Continuous Database Integration (CDBI) is the process of rebuilding your database and test data any time a change is applied to a project's version control repository.
Do you ever feel like your source code and database are operating in different "galaxies" throughout the development lifecycle on projects? As a developer, you may wait several days for a change to the database. You may even be restricted from making minor test data changes, or are afraid to make data changes for fear of ruining the one shared database for fellow developers. Situations like these are not unusual, and effectively utilizing CDBI can help alleviate some of these challenges and many others as well.

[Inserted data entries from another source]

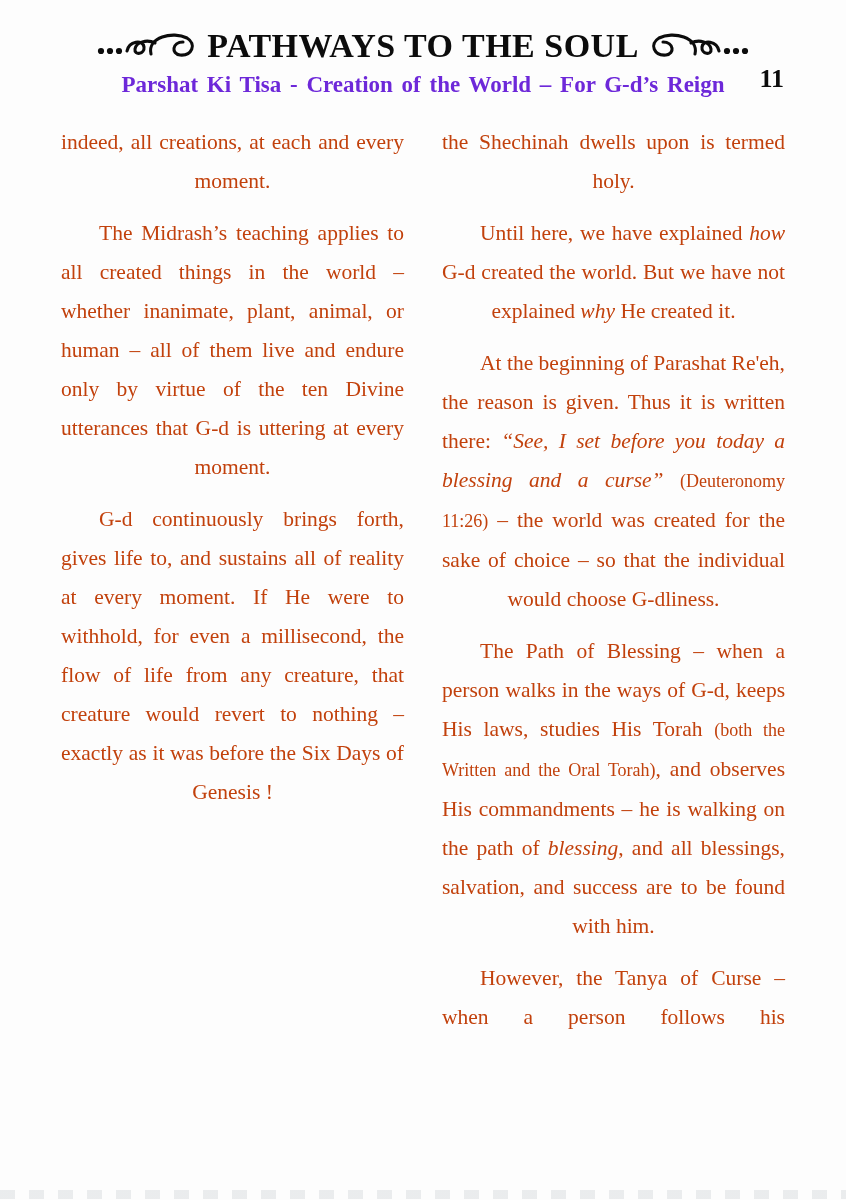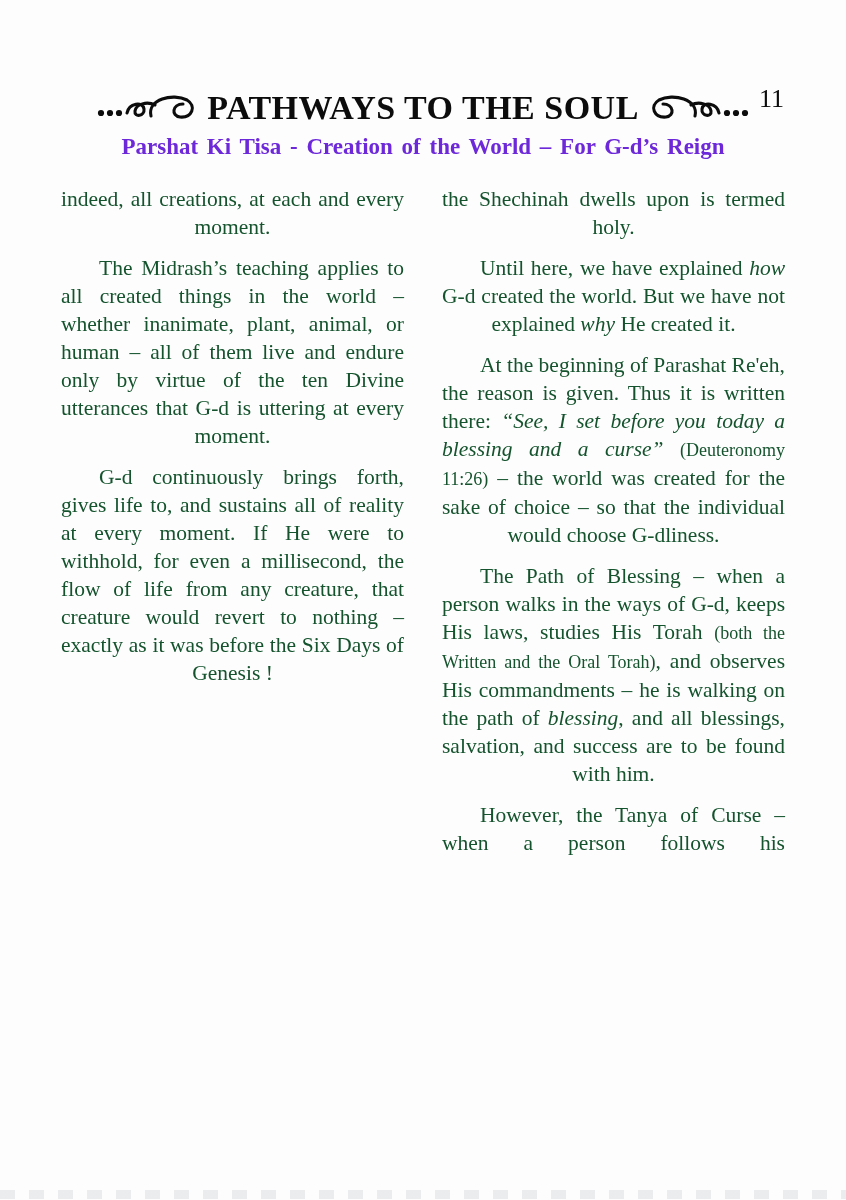"PATHWAYS TO THE SOUL" .header { margin-top: 40px -> none; padding-top: 46px -> 24px }
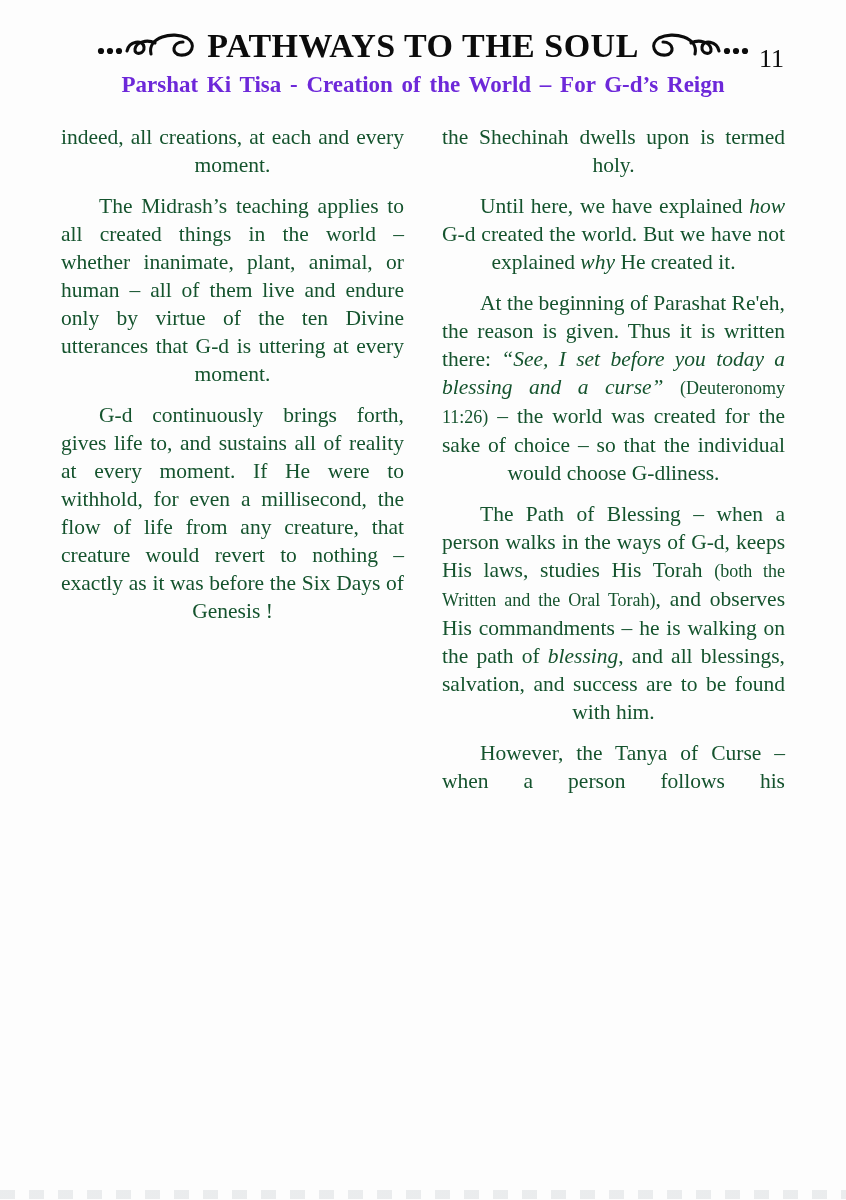"11" .page-num { font-weight: 400 -> 700; top: 44px -> 64px }
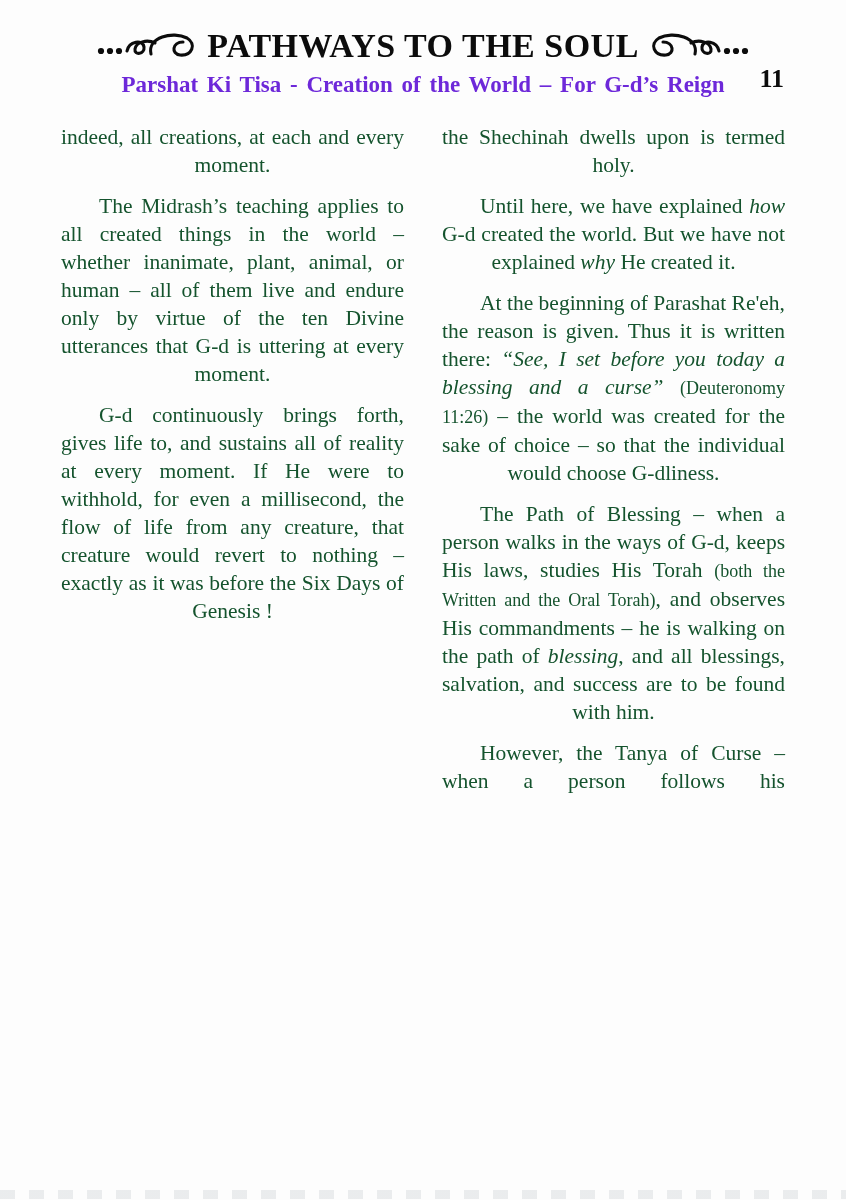"indeed, all creations, at each" .para { color: #14532d -> #c2410c; line-height: 28px -> 39px }
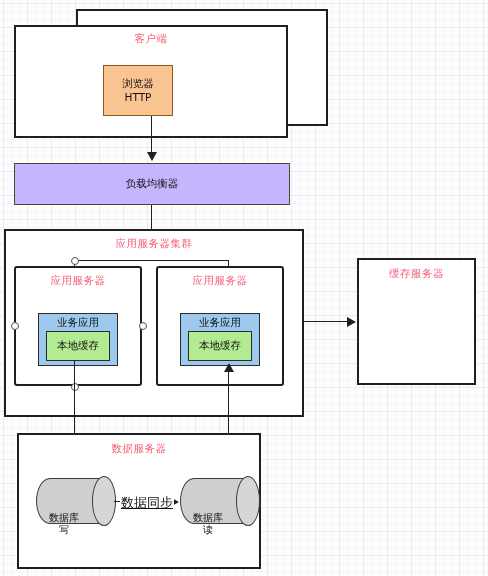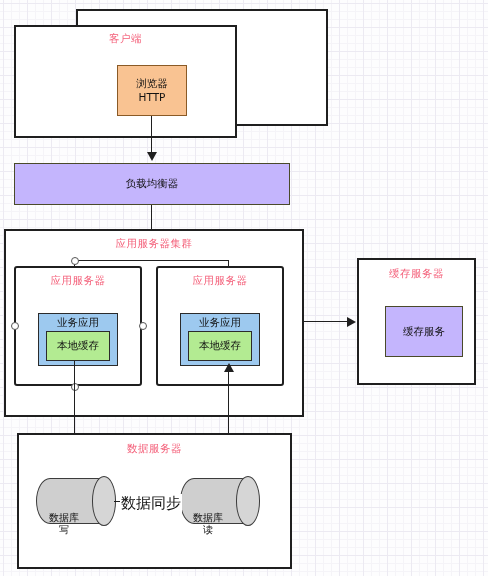"客户端" div.node { width: 223px -> 274px }
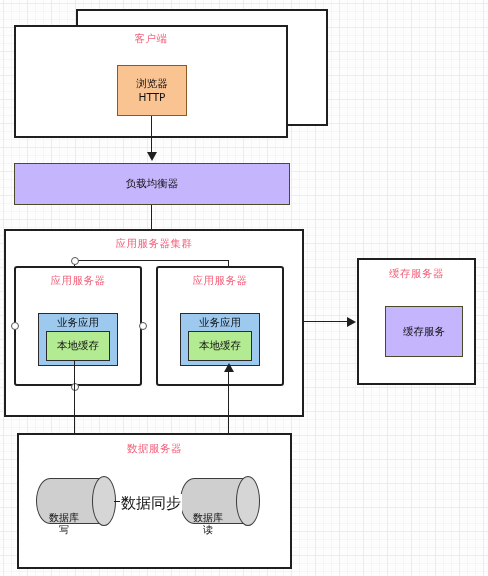"浏览器" div.node { left: 117px -> 103px }
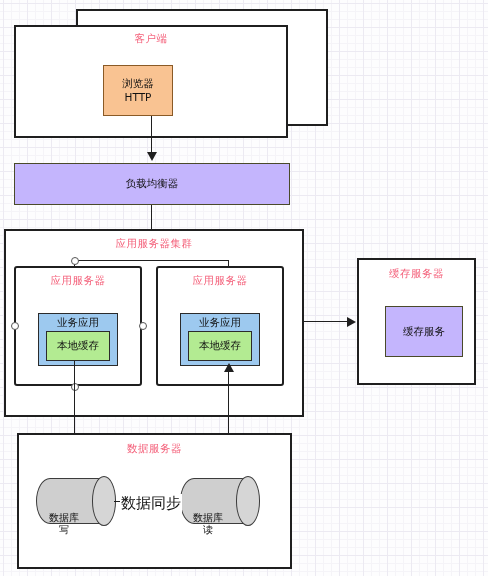"缓存服务" div.node { html: <div> <span>缓存服务</span> </div> -> none }
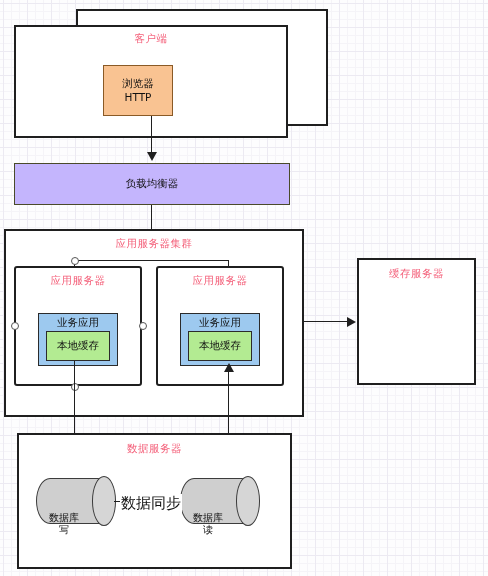"数据服务器" div.node { width: 275px -> 244px }
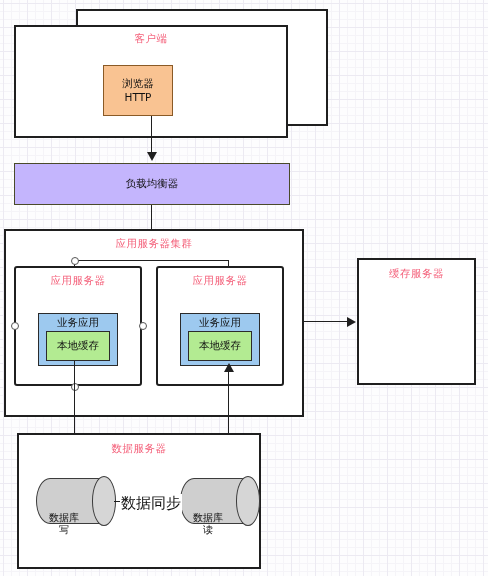"数据同步" .edge-label { font-size: 15px -> 13px; text-decoration: none -> underline }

Revisiting the theme of the book, database integration is one of the parts of the Integrate button (see Figure 5-1), because it is based on the principle that database code (DDL, DML, configuration files, etc.) is, in essence, no different from the rest of the source code in a system. In fact, the artifacts related to database integration:
- Should reside in a version control system
- Can be tested for rigor and inspected for policy compliance
- And can be generated using your build scripts
Therefore, the building of the database can be incorporated into a CI system and can enjoy the same benefits as the rest of the project source code. What's more, changes to database source code can trigger an integration build just as other source code changes do.
FIGURE 5-1 Database integration in the Integrate button
____________________________________________________________________________
Not All Data Sources Are Alike
Some projects, or portions of projects, don't use a database
exactly the way that we define it in this chapter. However, most
projects need to persist data, be it in a flat file, an XML file, a
binary file, or an RDBMS. Regardless of your chosen persistent
store, the principles of CDBI apply.
____________________________________________________________________________
As a first step in describing how to automate database integration
with CI, we start by describing how to incorporate database integration
into a build process. The scripts used to build, configure, and populate
a database need to be shared with the rest of the project team, so we
discuss which database files are committed to a version control repository.
Automating a database integration build process solves only part
of the problem, so we go one step further by rebuilding the database
and data at every software change—making the verification process
continuous. If a team is adopting CDBI for the first time, most people
on a project will probably need to modify their development practices,
so we finish the chapter looking at effective CDBI practices.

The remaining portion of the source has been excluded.